What can be done with all of the waste plastic around the land? There are places that recycle plastic, but not all plastic gets recycled. Bottles and cups do. But what about the foil/plastic wrappers, etc? There doesn’t appear to be any recycling places around Bangkok that recycle these. When they do accept it, it still just ends up in a landfill.

How can we keep these plastics out of a landfill and hopefully do something useful with them? We stumbled across this article:
https://www.nbmcw.com/tech-articles/concrete/25795-plastic-mixed-reinforced-concrete-behaviour.html

Apparently, scrap plastic can be mixed with concrete to increase the force at which it cracks. We can always use more stepping stones around the land where we walk during the rainy season and it gets muddy. About 1kg of plastic can be mixed into each stepping stone, making the stone less likely to crack, and keeping 1kg of scrap plastic out of the landfills.

Now, anything we can’t find a way to recycle, we can still keep it out of the trash/landfills.

The catch is that you need to shred the plastic. We tried everything. Scissors (too much work), blenders (jammed and burned out), paper cutters (the scrap plastic isn’t usually flat).

Finally, we saw a unit of this opensource shredder machine at a Recycling Eco Exhibit at the Siam Paragon Mall (https://preciousplastic.com/en/videos/build/shredder.html). This machine is used for shredding scrap plastics into small flakes. We used the laser cut files and drawing from this website to order the pieces cut from stainless steel for the shredding part and assembled it.

We designed it to use a 48 V 1000 W BLDC motor to drive this shredder. The motor that we bought has a built in gearbox which reduces the speed to about 500 rpm. We added 2 stages of chain transmission (1:3) to increase the torque to 173 N.m. The force at the shredding tip is theoretically 352 kg.
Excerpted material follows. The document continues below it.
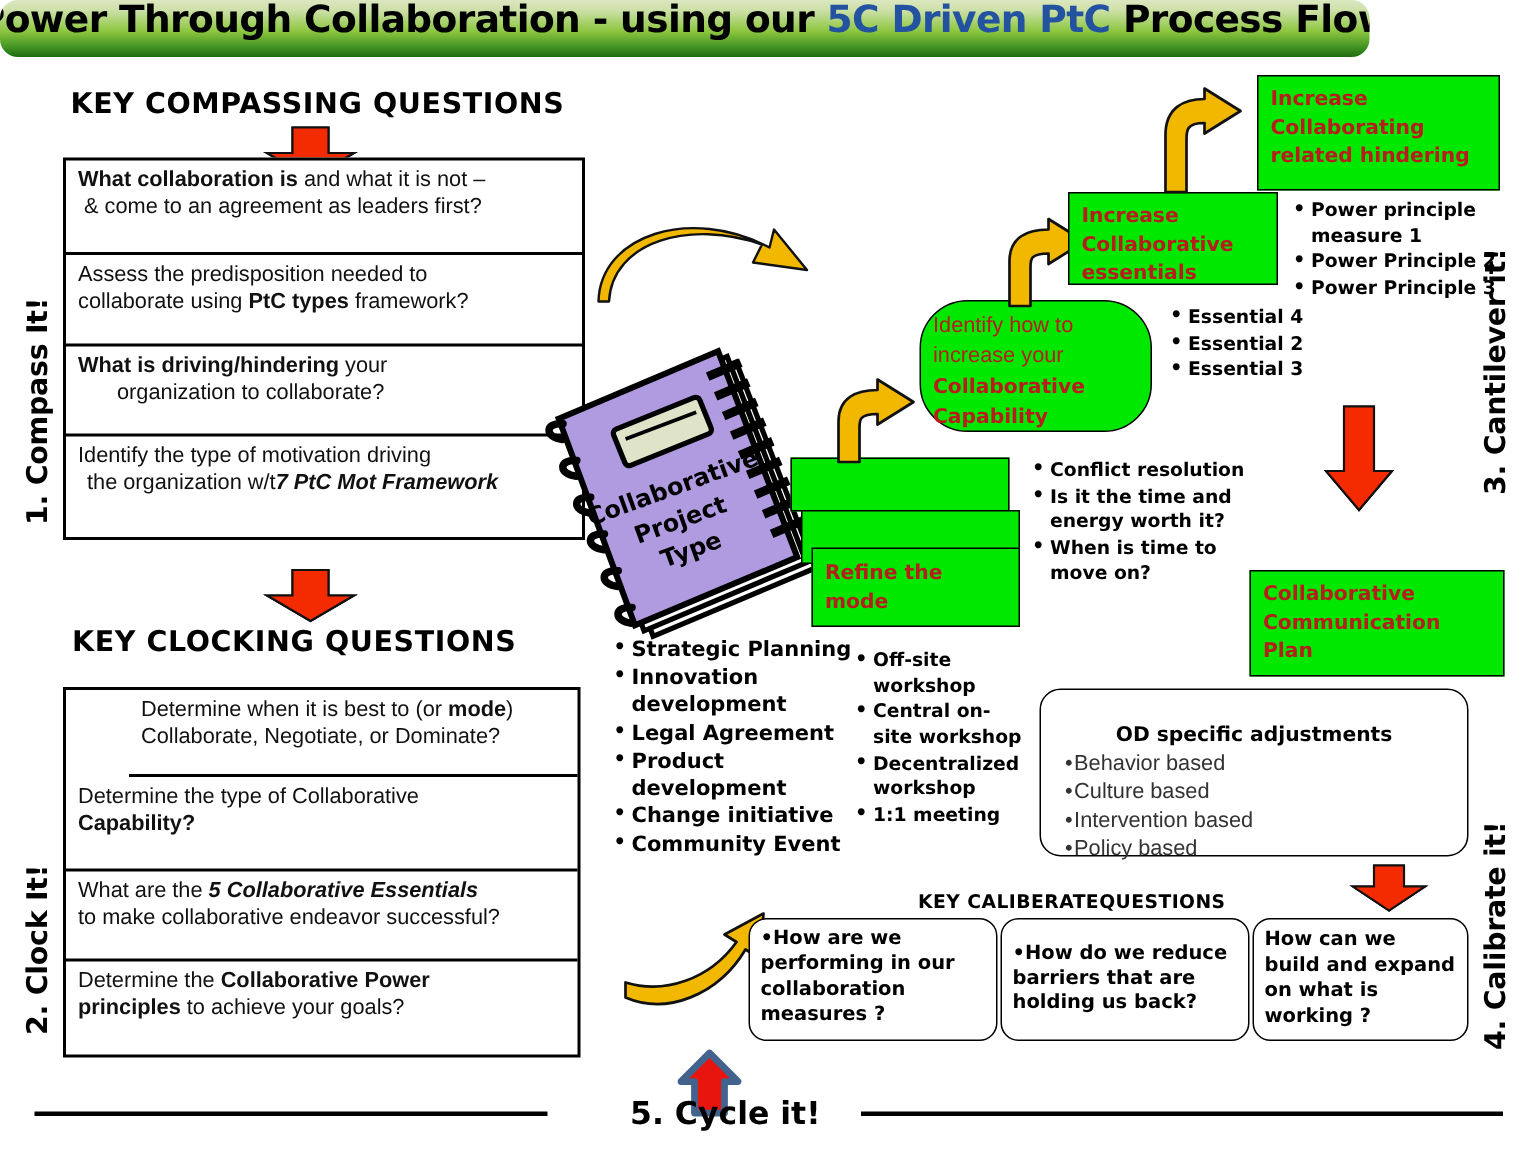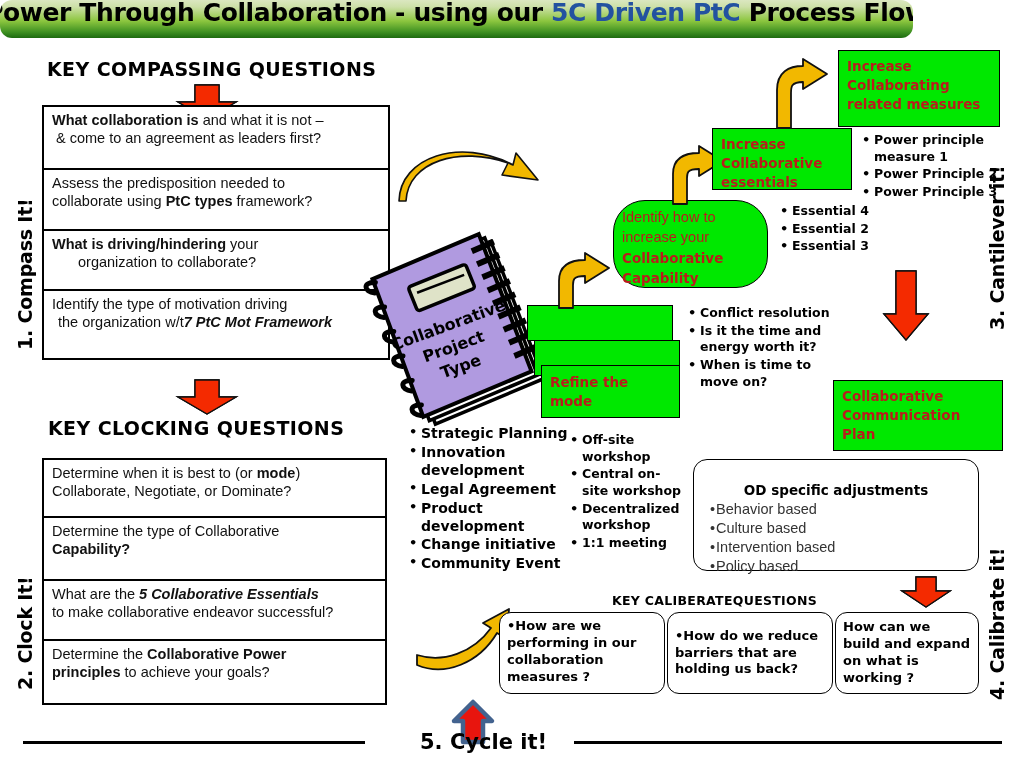"related measures" span { text: measures -> hindering }
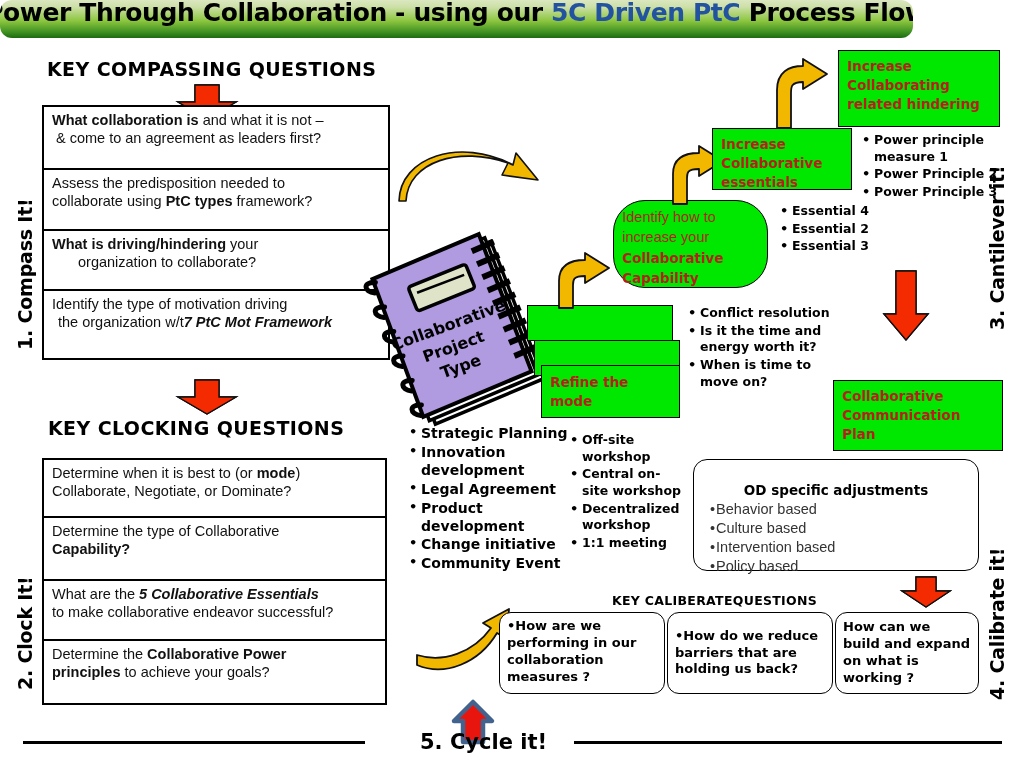"Determine when it is best" div.qrow { margin-left: none -> 42px }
For electrical part, We use 48 V 10A switching supply. Direction control switch and speed knob were attached in front of the control box. It’s time to test the machine.
Shredder can shred bottle to plastic flakes. The power was occasionally cut when the switching supply went over current. So we tested it by supplying power from the old batteries from our electric vehicle project (48V 40AH). The shredding result was awesome, with the 5 mm sieve making the plastic flakes small and uniform. We shredded 20 of the standard 600 ml plastic water bottles to 0.75 l of flakes. (We will be recycling these bottles, but we wanted a standard unit of plastic just for this test.)
We added the slope under the shredding unit for easily getting the plastic flakes into a bucket or bag. We also added a bar on the top to push the plastic into shredding unit safely.